Hal yang sudah terjadi tidak bisa dihapus lagi dan akan menjadi sebuah
memori. Suatu hari nanti Mbak akan menyesali kejadian ini karena Mbak
tidak mampu mengendalikan emosi Mbak”.
“Ada satu hal yang ingin kusampaikan, bagiku seseorang yang mengaku
sebagai sahabat, dia tidak akan pernah berusaha secara sadar menyakiti
hati sahabatnya. Sahabat adalah seseorang yang selalu ada di saat suka
dan duka. Sahabat itu seseorang yang menerima kita apa adanya baik dan
buruk sifat sahabatnya (satu paket), satu sama lain saling mengoreksi
untuk menjadi pribadi yang lebih baik tentunya dengan tetap menghargai privacy masing-masing”.
Kututup telpon dengan tangan gemetar, masih tidak percaya dengan apa
yang baru saja terjadi. Tak terasa mukaku sudah bersimbah airmata. Sejak
aku kecil hingga kini sudah mempunyai seorang momongan bayi mungil,
baru kali ini ada orang yang berkata sangat kasar padaku, hal yang tidak
akanmudah kulupakan seumur hidupku.
Hari itu aku habiskan sisa waktuku bermain dengan balitaku yang lucu,
Alhamdulillah disaat sedih begini aku dianugerahi seorang gadis kecil
yang sangat lucu, tidak berhenti bergerak dan terus berceloteh sepanjang
dia terjaga. Apa saja bisa menjadi bahan cerita menarik yang dicampur
dengan khayalan-khayalan khas anak-anak. Hingga saat tidur siangnya
tiba, dia terlelap, wajahnya bak malaikat. Ya, dia malaikat kecilku yang
telah menghibur hati bundanya yang sedang bergemuruh tidak menentu.

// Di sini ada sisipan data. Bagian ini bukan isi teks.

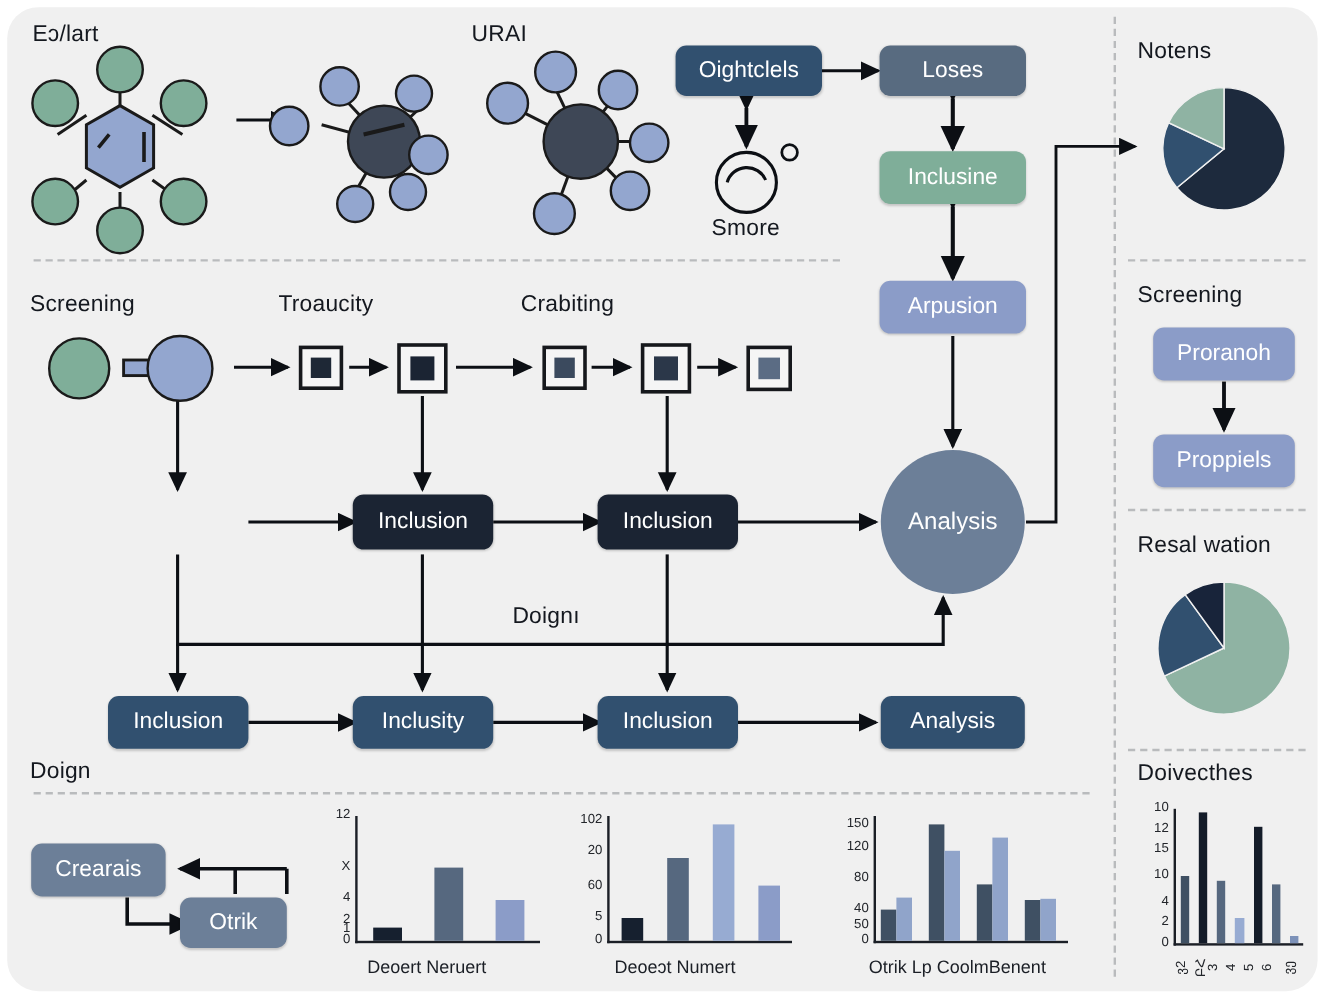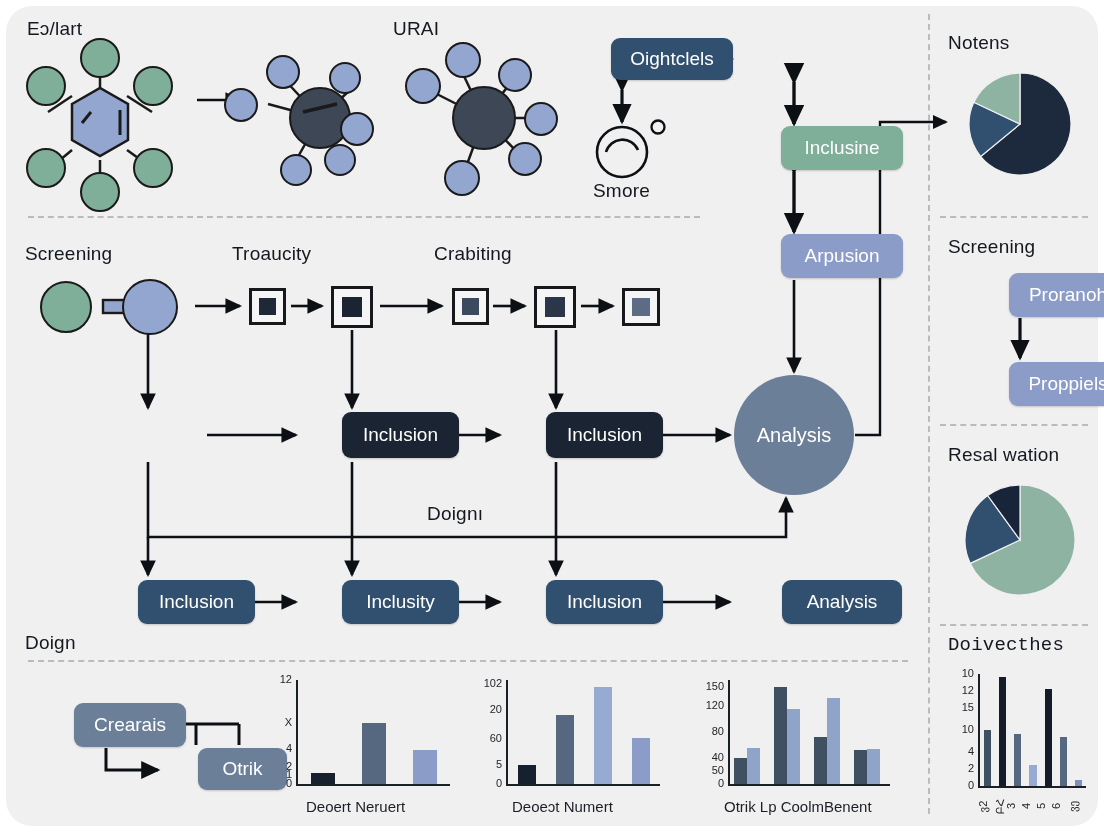--- a/index.html
+++ b/index.html
@@ -11,7 +11,7 @@
   .lbl{position:absolute;color:#14181f;font-size:19px;letter-spacing:.2px;white-space:nowrap;}
   .box{position:absolute;display:flex;align-items:center;justify-content:center;
        border-radius:9px;color:#ffffff;font-size:19px;white-space:nowrap;
-       box-shadow:0 1px 2px rgba(0,0,0,.18);margin-left:48px;}
+       box-shadow:0 1px 2px rgba(0,0,0,.18);}
   .box.dark{background:#1b2433;}
   .box.navy{background:#31506f;}
   .box.slate{background:#586b80;}

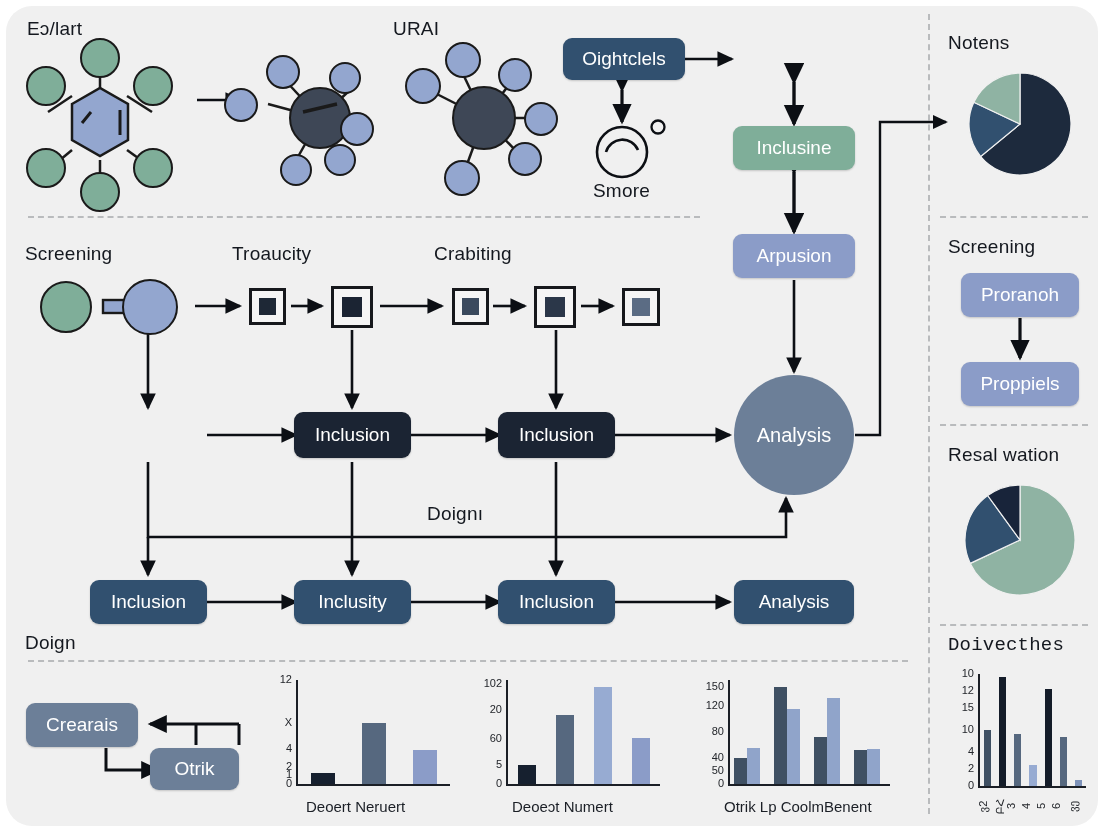--- a/index.html
+++ b/index.html
@@ -180,6 +180,7 @@
   <div class="lbl" style="left:593px;top:180px;">Smore</div>
 
   <div class="box navy" style="left:563px;top:38px;width:122px;height:42px;">Oightclels</div>
+  <div class="box slate" style="left:733px;top:38px;width:122px;height:42px;">Loses</div>
   <div class="box green" style="left:733px;top:126px;width:122px;height:44px;">Inclusine</div>
   <div class="box peri" style="left:733px;top:234px;width:122px;height:44px;">Arpusion</div>
 

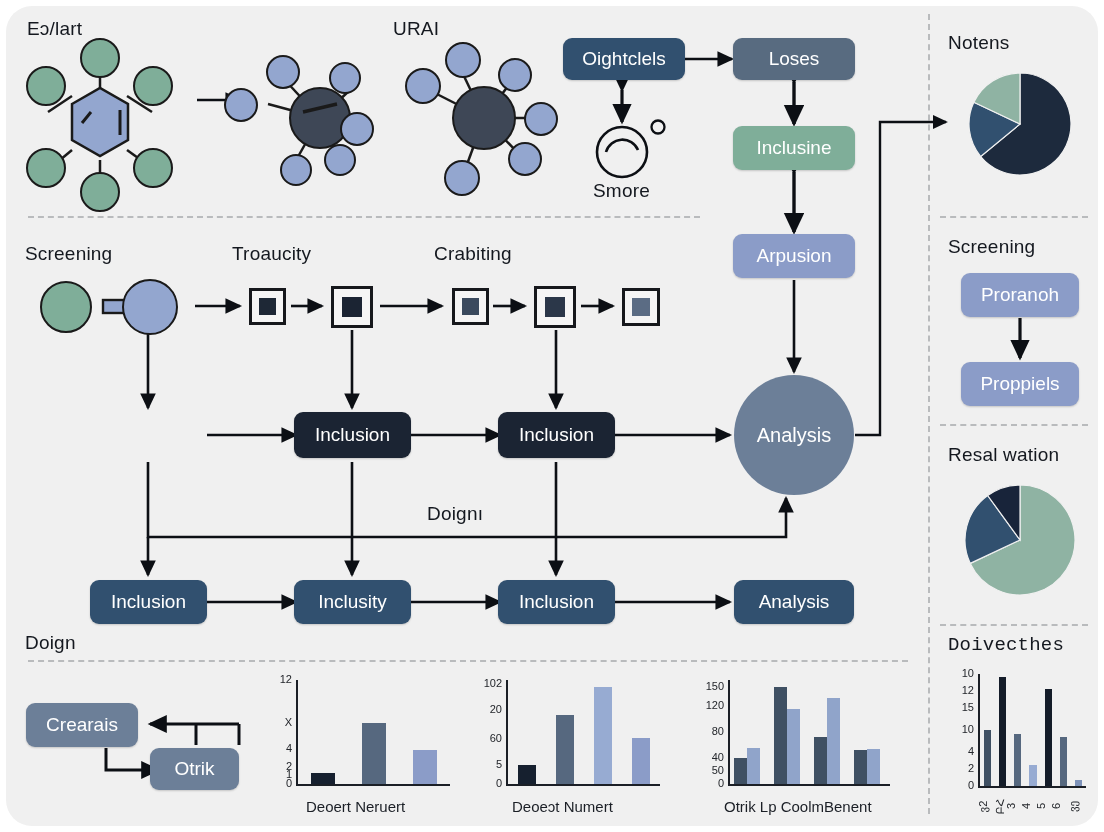--- a/index.html
+++ b/index.html
@@ -309,7 +309,7 @@
       </svg>
   </div>
 
-  <div class="lbl" style="left:948px;top:634px;font-family:Liberation Mono, monospace;">Doivecthes</div>
+  <div class="lbl" style="left:948px;top:634px;">Doivecthes</div>
   <div class="chart" style="left:948px;top:668px;width:150px;height:158px;">
     <div class="plot" id="p3" style="left:30px;top:6px;width:106px;height:112px;">
       <div class="bars">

Dalam suasana sepi begini, kembali terngiang semprotan tadi pagi. Aku
berusaha keras mengetahui root cause dari peristiwa ini dengan instropeksi diri. Walaupun aku sudah menyusun list
yang sangat panjang mengenai hal-hal yang pernah kami lakukan/bicarakan
bersama yang mungkin secara tidak sengaja telah menyakiti hatinya. Tapi
tidak kutemukan celah yang menjadi alasan kuat baginya untuk berkata
kasar padaku. Lagi pula bila pun ada kesalahpahaman diantara kami,
biasanya kami akan berbicara secara terbuka dan selalu diakhiri dengan
saling memaafkan. “Tapi mengapa kali ini sangat aneh ya?”, bisikku lirih
di dalam hati.
Seminggu setelah keberangkatan Mbak Mamik, akhirnya Allah memberikan
sebuah petunjuk padaku melalui telpon seorang teman yang kebetulan
tetangga Mbak Mamik. Maya namanya, tetangga Mbak Mamik bercerita padaku
bahwa sebelum terdengar deringan telpon dariku, Maya mendengar ada
keributan di rumah sebelah. Maya berusaha mencari tau, apa ada maling
yang masuk? Karena saat itu memang lagi musim banyak rumah dimasuki
maling, apalagi pagi-pagi begini. Tapi setelah dia mendengar dengan
lebih seksama yang terdengar justru pertengkaran hebat antara
suami-istri. Maya mengurungkan niatnya untuk mengetuk pintu rumah
tetangganya.
Tidak begitu lama terdengar deringan telpon dan si empunya rumah mulai
ngamuk lagi (tadinya Maya berpikir mungkin itu telpon dari suaminya,
tapi kenapa namaku yang kerap disebut oleh Mbak Mamik). Dari situlah
terkuak root cause kenapa Mbak Mamik ngamuk-ngamuk ketika aku telpon. Ternyata aku menelpon di waktu yang tidak tepat.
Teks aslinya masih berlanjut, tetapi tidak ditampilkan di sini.